The benefit of a smaller project is that it may appeal to more suitors, these suitors could look at a staged build, and it's still a solid operation with AISC likely to come in below the estimated industry average of ~$1,310/oz. That said, I don't see this smaller-scale scenario that's being offered up as a game-changer for Vista, and unlike Blackwater which is being built in an inflationary environment with the benefit of a scaled approach, Vista still can't finance the project on its own, whether it's a 50,000 tonne per day or 5,000 tonne per day operation. Therefore, although the company may get more interest from suitors at sniffing around the project, this is not a catalyst that would serve as a re-rating for the stock. However, in unrelated news, we have seen some encouraging developments, with the possibility of a lower royalty rate for Northern Territory projects, that would apply to Mt. Todd.

As noted in Vista's April update the Northern Territory Government's report offered a series of recommendations to make the Northern Territory more appealing from an investment attractiveness standpoint, with the possibility of a royalty rate of sub 5.0% that would be more competitive relative to other Tier-1 jurisdictions. If passed, this would be positive for Mt. Todd and would potentially increase interest in the project from suitors, with the current royalty structure being quite cumbersome under the NT Mineral Royalty Act 1982, especially when combined with additional royalties that will be paid to the Jawoyn Association Aboriginal Corporation [JAAC]. As shown below, the Northern Territory Royalty plus JAAC royalty would combine for $800+ million over the life of mine at a $1,600/oz gold price.

Mt. Todd Financial Analysis (Mt. Todd TR)

Mt. Todd Financial Analysis (Mt. Todd TR)

Valuation & Competitive Environment

Based on ~120 million shares and a share price of US$0.60, Vista Gold trades at a market cap of $72 million, making it one of the cheapest developers in the market today, especially if we adjust for those holding upwards of 5.0 million ounces of gold resources. That said, this share count figure is a moving target that is hard to rely on, with barely $5.0 million in cash expected as of the end of Q2 2023 unless we see further sales under its At-The-Market equity program (~$453,000 raised in Q1 2023). Given that I would expect the company to want to maintain a cash balance of at least $4.0 million and a likelihood of raising a minimum of $4.0 million this year, I think a more conservative share count to use is 130 million shares, placing Vista's valuation at ~$78 million. This is still a very reasonable valuation, and there's no disputing that Vista remains cheap, but we could see pressure on the stock from ATM sales if the company doesn't go the route of a small capital raise.
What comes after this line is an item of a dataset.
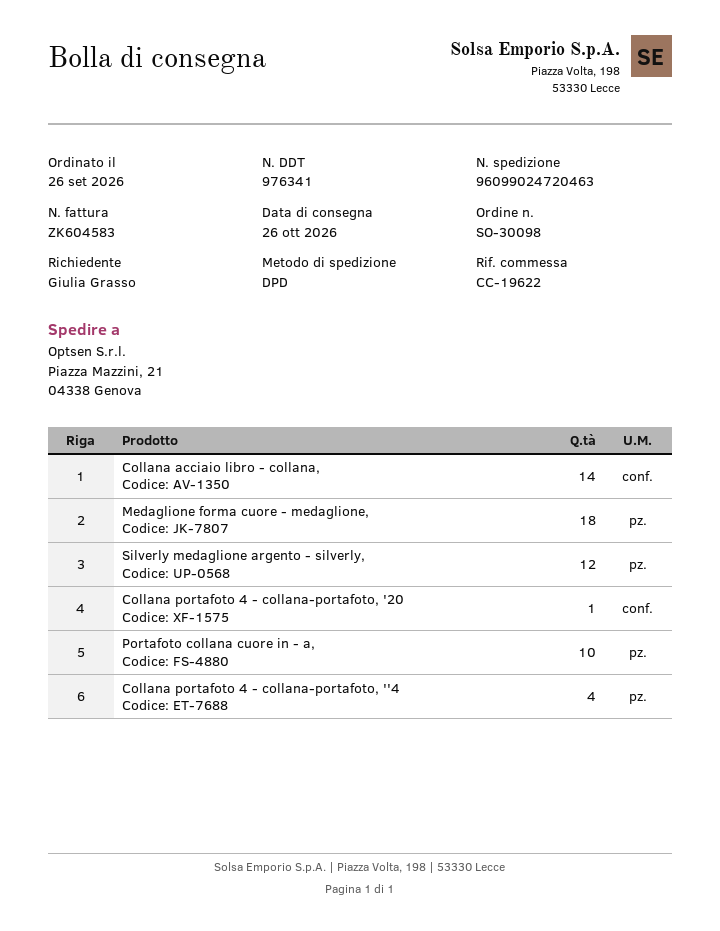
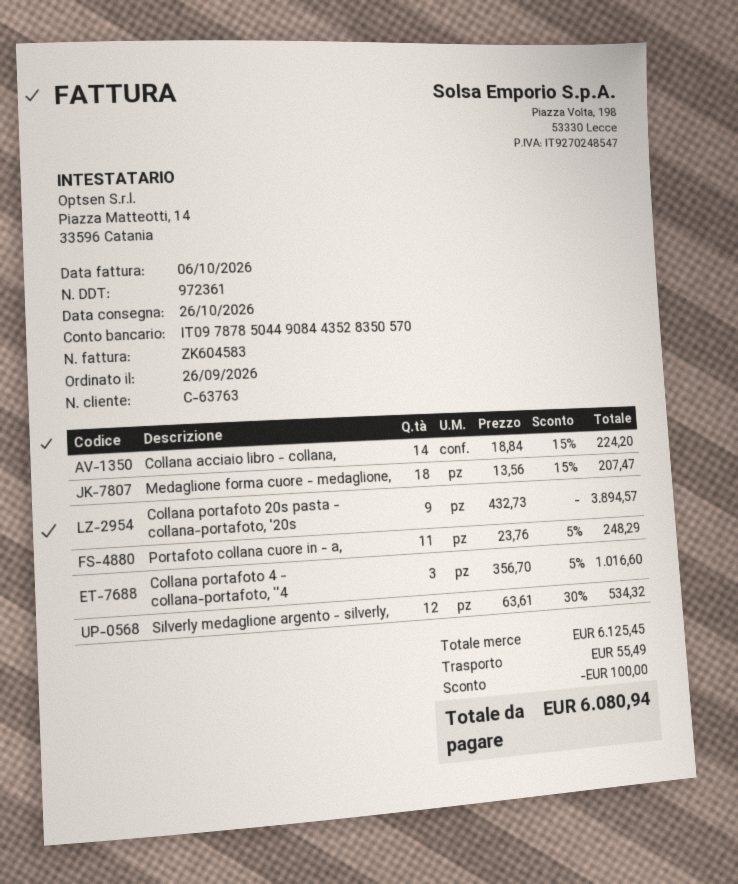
delivery note number: 976341 -> 972361
Collana portafoto 4 - collana-portafoto, '20: 1 -> none
Portafoto collana cuore in - a,: 10 -> 11
Collana portafoto 4 - collana-portafoto, ''4: 4 -> 3
Collana portafoto 20s pasta - collana-portafoto, '20s: none -> 9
Past Takeovers/Acquisition of Project Interest - Total M&I+I Ounces & Price Paid Per Ounce (Company Filings, Author's Chart)
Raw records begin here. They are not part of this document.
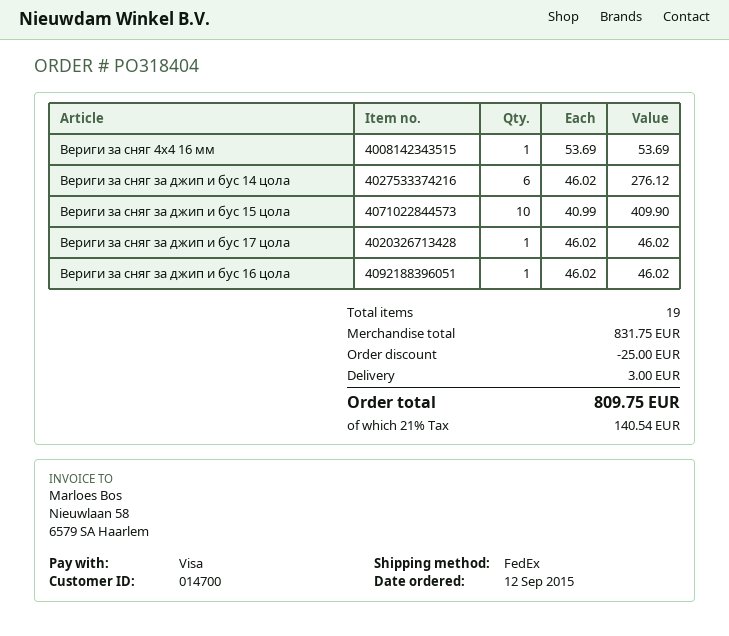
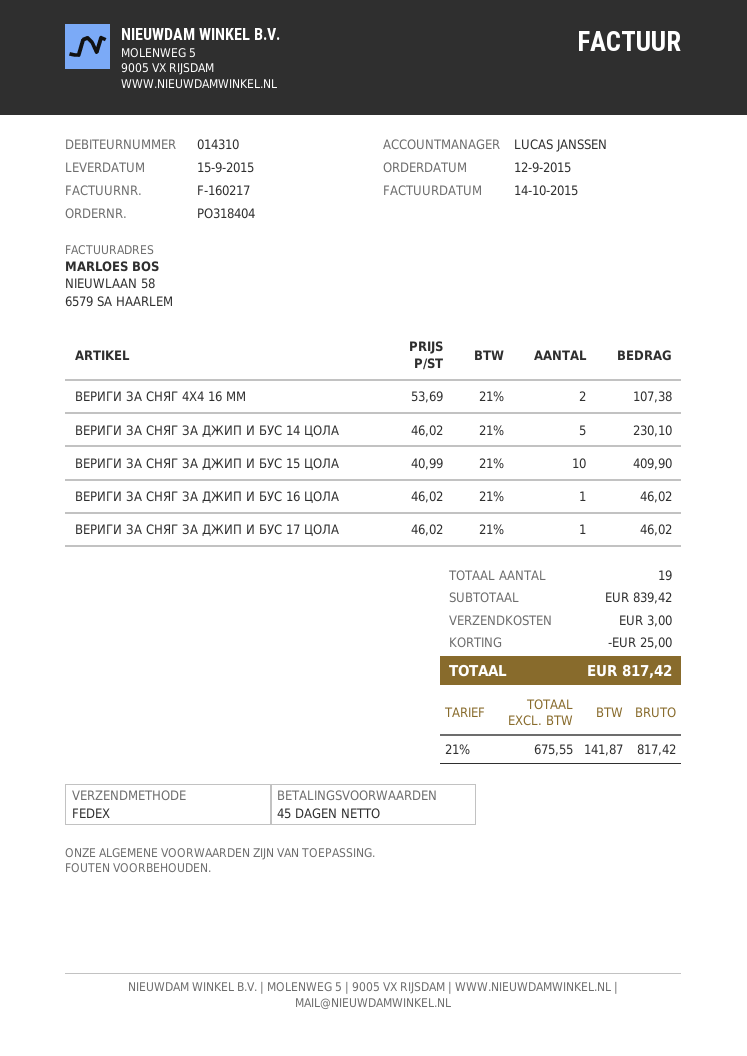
customer number: 014700 -> 014310
Вериги за сняг 4х4 16 мм: 1 x 53.69 = 53.69 -> 2 x 53.69 = 107.38
Вериги за сняг за джип и бус 14 цола: 6 x 46.02 = 276.12 -> 5 x 46.02 = 230.10
subtotal: 831.75 -> 839.42
tax: 21% = 140.54 -> 21% = 141.87
total: 809.75 -> 817.42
On valuation alone, Vista might seem like a no-brainer investment, trading at $11/oz on proven & probable reserves, a fraction of what suitors have paid for Tier-1 jurisdiction gold projects over the past few years (~$166/oz for resource ounces, not reserves). That said, there has been a theme to past takeovers, with suitors looking for two things, and sometimes both at once. This has been ounces that are higher grade than the industry average for their respective project types, and or the ability to leverage off existing infrastructure. The former attribute is clear in the acquisitions of the Penny West Project, the acquired interest in Windfall, the acquisition of Back River, the acquisition of Great Bear, and the acquisitions of TMac Resources and Battle North (both high-grade mines), which came with sunk costs given that they had mills and infrastructure in place.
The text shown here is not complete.